User interface change data
[Start of section]
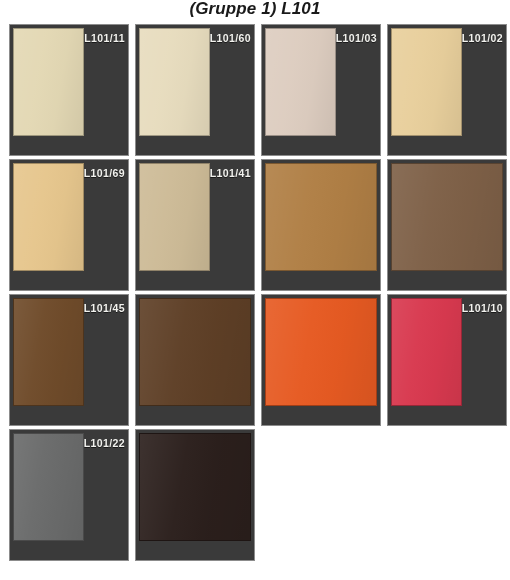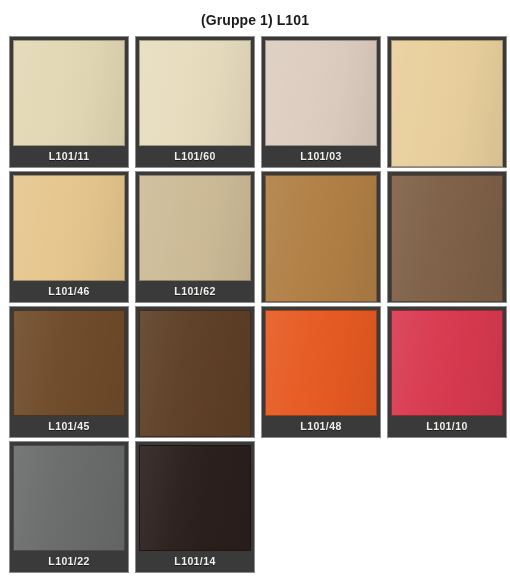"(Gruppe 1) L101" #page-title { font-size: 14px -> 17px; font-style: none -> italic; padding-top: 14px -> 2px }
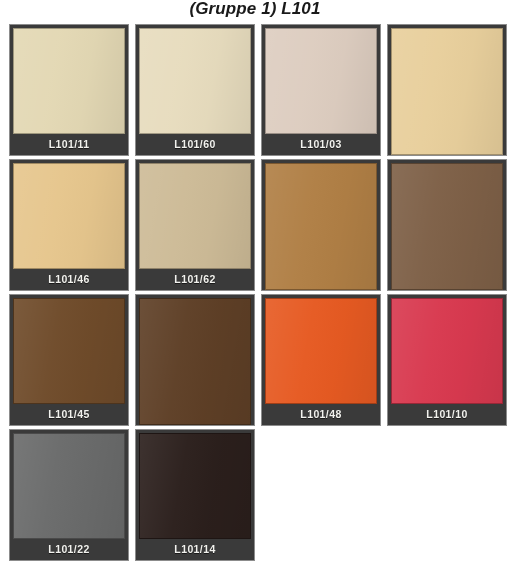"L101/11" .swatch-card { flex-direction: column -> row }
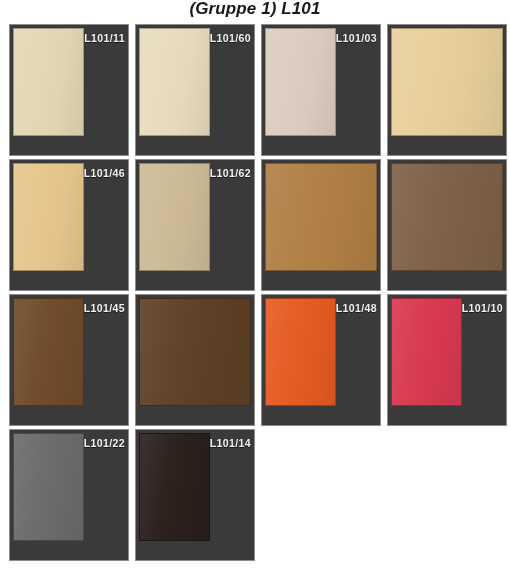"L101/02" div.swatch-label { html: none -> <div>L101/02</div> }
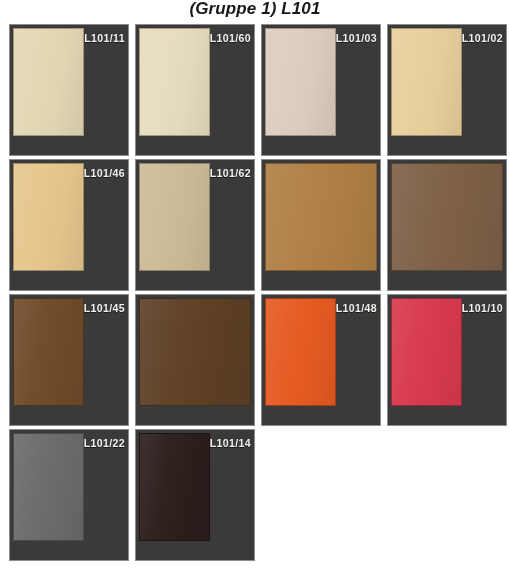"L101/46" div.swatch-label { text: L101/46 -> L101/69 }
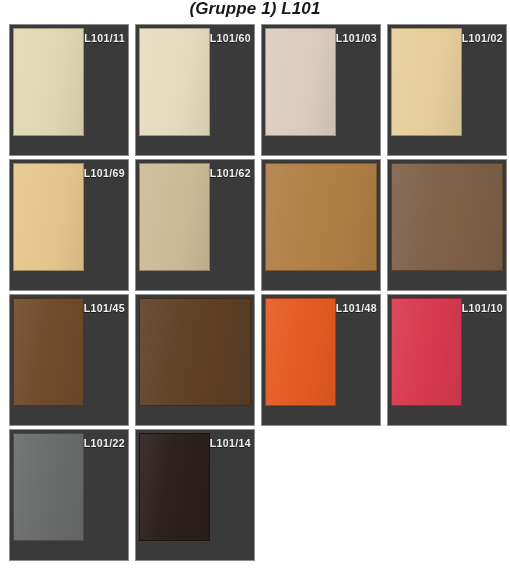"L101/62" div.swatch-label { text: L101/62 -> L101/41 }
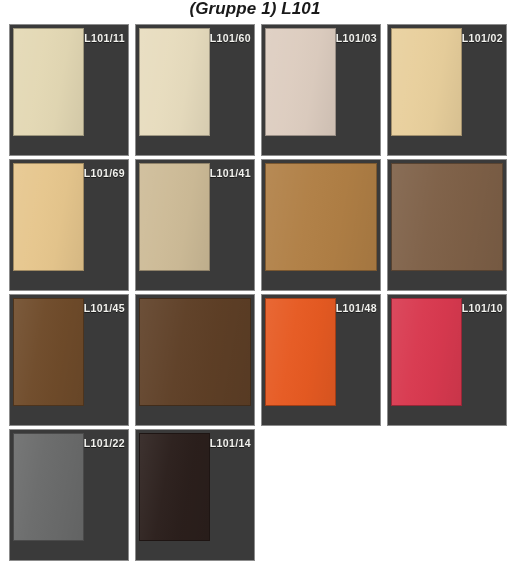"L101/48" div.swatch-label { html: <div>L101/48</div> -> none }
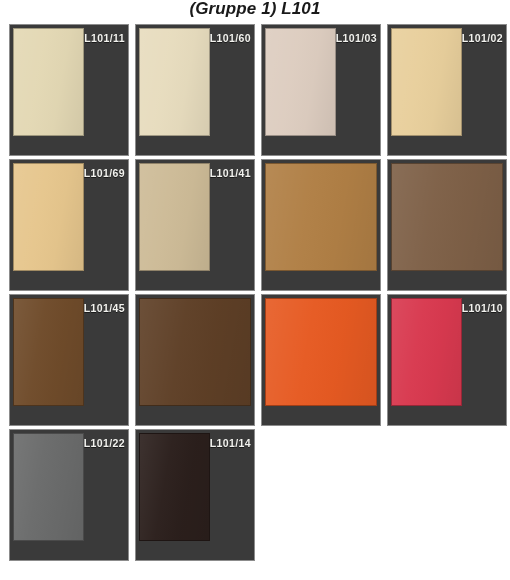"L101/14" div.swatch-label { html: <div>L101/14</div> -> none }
[End of section]
How to complete this task
Output the records exactly as they appear, skipping any pictures.

Written response
"(Gruppe 1) L101" #page-title { font-size: 14px -> 17px; font-style: none -> italic; padding-top: 14px -> 2px }
"L101/11" .swatch-card { flex-direction: column -> row }
"L101/02" div.swatch-label { html: none -> <div>L101/02</div> }
"L101/46" div.swatch-label { text: L101/46 -> L101/69 }
"L101/62" div.swatch-label { text: L101/62 -> L101/41 }
"L101/48" div.swatch-label { html: <div>L101/48</div> -> none }
"L101/14" div.swatch-label { html: <div>L101/14</div> -> none }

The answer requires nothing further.